> _ACTION ITEM_
Report every line of the data where the string "owner" appears.

-------- DATA --------

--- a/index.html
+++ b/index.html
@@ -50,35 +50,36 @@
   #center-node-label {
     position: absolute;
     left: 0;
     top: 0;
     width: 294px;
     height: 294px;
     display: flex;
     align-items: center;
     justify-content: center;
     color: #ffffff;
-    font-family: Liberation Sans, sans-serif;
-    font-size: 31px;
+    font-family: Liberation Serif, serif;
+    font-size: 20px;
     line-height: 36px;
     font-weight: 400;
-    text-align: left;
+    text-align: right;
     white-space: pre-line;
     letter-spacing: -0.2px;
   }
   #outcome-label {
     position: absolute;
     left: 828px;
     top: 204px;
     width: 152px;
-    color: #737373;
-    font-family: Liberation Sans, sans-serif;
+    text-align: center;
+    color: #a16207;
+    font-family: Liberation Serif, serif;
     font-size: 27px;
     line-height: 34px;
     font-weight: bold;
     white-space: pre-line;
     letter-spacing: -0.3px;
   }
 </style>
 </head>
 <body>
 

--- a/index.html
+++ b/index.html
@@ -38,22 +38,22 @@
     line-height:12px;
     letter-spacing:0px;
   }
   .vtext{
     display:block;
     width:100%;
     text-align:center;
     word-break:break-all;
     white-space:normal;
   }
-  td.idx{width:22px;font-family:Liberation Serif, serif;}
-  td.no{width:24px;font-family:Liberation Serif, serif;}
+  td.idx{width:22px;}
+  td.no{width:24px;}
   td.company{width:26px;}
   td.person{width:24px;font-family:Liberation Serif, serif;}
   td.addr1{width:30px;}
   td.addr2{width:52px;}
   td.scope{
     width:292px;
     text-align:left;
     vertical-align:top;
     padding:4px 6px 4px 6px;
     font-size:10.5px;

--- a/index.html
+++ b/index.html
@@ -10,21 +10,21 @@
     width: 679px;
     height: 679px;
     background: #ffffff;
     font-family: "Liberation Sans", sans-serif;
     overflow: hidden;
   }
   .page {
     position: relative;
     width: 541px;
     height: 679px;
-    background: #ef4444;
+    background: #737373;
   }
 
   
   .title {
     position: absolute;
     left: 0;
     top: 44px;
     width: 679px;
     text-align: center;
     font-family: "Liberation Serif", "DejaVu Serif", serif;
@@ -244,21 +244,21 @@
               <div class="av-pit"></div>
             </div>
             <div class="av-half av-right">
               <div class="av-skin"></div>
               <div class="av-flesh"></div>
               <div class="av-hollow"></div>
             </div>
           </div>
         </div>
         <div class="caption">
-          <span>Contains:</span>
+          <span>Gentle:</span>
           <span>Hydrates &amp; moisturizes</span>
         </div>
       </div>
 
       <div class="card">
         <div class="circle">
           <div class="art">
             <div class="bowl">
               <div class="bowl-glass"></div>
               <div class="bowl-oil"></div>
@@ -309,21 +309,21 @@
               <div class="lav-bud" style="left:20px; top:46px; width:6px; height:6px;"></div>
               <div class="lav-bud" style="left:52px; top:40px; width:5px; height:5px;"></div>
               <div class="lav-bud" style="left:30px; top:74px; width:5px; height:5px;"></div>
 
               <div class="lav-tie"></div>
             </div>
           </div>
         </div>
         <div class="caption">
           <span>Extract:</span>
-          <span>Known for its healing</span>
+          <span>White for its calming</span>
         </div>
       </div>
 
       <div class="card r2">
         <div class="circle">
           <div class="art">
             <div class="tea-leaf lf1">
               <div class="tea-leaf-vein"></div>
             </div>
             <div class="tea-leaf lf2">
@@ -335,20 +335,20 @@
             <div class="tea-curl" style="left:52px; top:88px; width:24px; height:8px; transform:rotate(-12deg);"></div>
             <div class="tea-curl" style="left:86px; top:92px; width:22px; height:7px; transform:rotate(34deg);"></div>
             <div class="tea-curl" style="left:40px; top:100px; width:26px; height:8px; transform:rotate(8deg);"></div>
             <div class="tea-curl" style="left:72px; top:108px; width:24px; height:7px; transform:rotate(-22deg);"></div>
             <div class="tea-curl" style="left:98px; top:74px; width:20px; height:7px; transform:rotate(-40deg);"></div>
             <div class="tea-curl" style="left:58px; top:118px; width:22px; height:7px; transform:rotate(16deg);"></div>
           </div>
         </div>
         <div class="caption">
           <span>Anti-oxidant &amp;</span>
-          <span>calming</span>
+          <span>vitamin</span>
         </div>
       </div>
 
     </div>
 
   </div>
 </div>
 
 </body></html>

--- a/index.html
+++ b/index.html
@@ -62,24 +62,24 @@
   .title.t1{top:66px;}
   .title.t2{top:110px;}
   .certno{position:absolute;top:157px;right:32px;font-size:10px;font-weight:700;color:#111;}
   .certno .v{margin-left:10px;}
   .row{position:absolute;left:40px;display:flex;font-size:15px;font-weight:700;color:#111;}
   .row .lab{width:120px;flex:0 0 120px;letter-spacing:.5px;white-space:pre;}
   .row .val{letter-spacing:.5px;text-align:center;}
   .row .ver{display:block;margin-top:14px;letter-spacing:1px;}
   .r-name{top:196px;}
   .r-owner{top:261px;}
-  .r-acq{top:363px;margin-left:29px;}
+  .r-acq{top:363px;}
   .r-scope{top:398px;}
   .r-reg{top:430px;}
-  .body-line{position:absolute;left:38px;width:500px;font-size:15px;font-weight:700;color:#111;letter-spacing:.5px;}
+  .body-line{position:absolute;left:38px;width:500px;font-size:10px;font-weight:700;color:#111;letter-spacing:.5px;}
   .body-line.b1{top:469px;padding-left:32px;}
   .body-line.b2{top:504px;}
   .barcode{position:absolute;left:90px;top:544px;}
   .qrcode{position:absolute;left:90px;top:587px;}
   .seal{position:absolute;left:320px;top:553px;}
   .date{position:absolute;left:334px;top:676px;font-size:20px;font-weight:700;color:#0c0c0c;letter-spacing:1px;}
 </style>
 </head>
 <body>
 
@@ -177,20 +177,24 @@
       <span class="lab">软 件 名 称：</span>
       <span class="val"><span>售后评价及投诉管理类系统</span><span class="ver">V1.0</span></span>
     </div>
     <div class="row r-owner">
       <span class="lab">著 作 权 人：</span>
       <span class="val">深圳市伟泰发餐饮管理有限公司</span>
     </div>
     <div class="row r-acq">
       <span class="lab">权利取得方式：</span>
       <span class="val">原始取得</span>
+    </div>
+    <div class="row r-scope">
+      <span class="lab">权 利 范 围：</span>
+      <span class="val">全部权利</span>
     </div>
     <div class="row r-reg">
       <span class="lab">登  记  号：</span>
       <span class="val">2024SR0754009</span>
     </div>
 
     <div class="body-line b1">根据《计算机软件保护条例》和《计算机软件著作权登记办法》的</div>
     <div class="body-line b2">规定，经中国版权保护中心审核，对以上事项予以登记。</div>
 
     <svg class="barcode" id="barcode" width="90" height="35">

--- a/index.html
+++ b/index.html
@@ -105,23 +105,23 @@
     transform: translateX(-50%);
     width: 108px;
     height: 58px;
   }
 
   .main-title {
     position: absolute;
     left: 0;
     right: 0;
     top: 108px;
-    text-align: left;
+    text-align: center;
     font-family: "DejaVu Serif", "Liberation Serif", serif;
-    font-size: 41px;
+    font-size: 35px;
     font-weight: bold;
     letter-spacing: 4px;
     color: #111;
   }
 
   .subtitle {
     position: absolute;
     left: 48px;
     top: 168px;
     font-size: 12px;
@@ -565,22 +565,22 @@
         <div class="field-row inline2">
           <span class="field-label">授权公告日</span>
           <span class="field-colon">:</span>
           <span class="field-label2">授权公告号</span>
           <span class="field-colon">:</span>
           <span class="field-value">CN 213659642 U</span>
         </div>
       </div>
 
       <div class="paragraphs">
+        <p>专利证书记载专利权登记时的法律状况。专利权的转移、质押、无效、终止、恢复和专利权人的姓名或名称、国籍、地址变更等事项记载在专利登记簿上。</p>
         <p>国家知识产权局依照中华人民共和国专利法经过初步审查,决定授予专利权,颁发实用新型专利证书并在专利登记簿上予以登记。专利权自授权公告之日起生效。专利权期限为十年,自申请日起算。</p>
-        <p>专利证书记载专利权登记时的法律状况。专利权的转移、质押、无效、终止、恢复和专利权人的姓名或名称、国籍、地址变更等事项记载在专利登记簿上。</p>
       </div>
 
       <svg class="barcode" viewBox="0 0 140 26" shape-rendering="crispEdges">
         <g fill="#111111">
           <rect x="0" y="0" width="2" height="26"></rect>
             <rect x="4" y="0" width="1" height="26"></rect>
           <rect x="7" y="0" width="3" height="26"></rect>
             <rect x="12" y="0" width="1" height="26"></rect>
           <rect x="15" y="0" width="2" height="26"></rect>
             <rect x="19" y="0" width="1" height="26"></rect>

--------

> _EXERCISE ANSWER_
   .r-owner{top:261px;}
     <div class="row r-owner">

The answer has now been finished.